Title
Formally Private Heavy-Tailed Synthetic Data.
Abstract
Employment and payroll data of all U.S. establishments and firms are invaluable for economic research, but often contain sensitive information that requires confidentiality protection. Generating synthetic heavy-tailed data with a formal privacy guarantee while preserving high levels of utility is a challenging yet practically highly relevant problem for many federal data products containing employment and payroll data. We propose using the K-Norm Gradient Mechanism (KNG) with quantile regression, taking into consideration a crossing quantile issue, for formal privacy synthetic data generation. Through a simulation study and application to the original synthetic version of the U.S. Census Longitudinal Business Databases (SynLBD), our results show that the proposed methods can achieve better data utility relative to the naive KNG implementation at the same privacy-loss budget. Importantly our DP-SynLBD can capture the economic trends such as gross employment often estimated from LBD, the heavy tail nature of these data, and point to directions that can lead to further improvements in estimation. (joint work with T.Tran and M.Reimherr).
Bio
Aleksandra (Sesa) Slavkovic is a Professor of Statistics & Public Health Sciences, Dorothy Foehr Huck and J. Lloyd Huck Chair in Data Privacy and Confidentiality, and Associate Dean for Research in the Eberly College of Science at Penn State.
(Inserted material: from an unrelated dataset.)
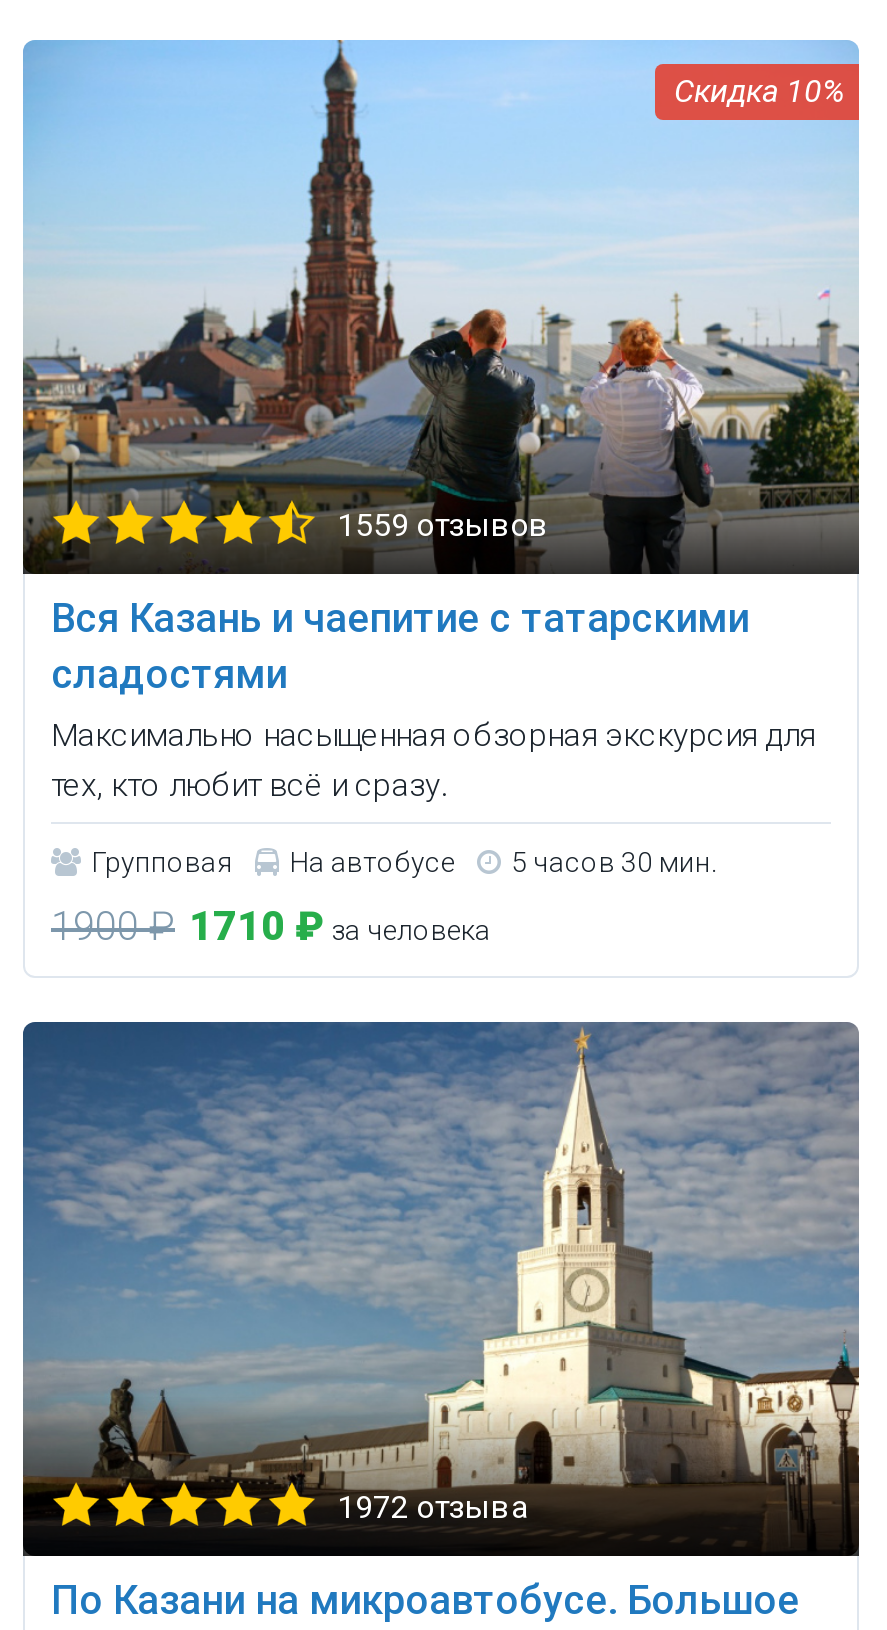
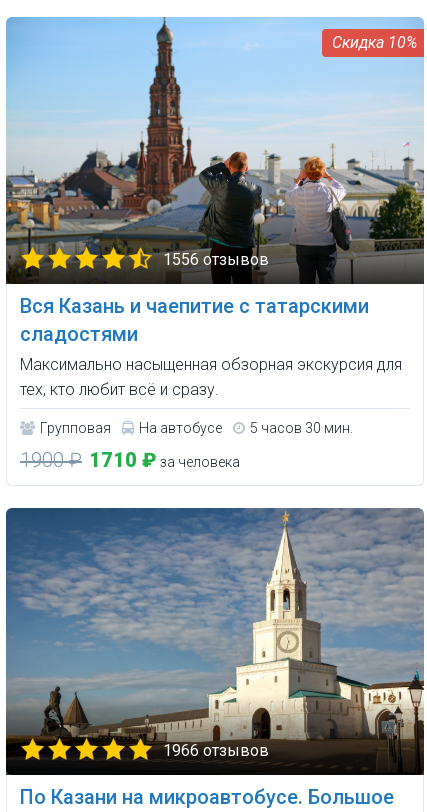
- 1559 отзывов
+ 1556 отзывов

- 1972 отзыва
+ 1966 отзывов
Her research focuses on methodological developments in the area of data privacy and confidentiality in the context of small and large scale surveys, health, genomic, and network data, including work on differential privacy and broad data access that offers guarantees of accurate statistical inference needed to support reliable science and policy. Slavkovic is associate editor of the Annals of Applied Statistics and Journal of Privacy and Confidentiality, and editor for the Statistics and Public Policy. She served as a chair of the American Statistical Association (ASA) Privacy and Confidentiality committee, and of the ASA Social Statistics Section, and serves on a half dozen advisory committees, and National Academy of Sciences ones. She is a fellow of the American Statistical Association, Institute of Mathematical Statistics and the International Statistical Institute. She received her PhD (2004) and M.S. (2001) in Statistics, and a Master of Human-Computer Interaction (1999) from Carnegie Mellon University. She received her B.A. in Psychology from Duquesne University (1996).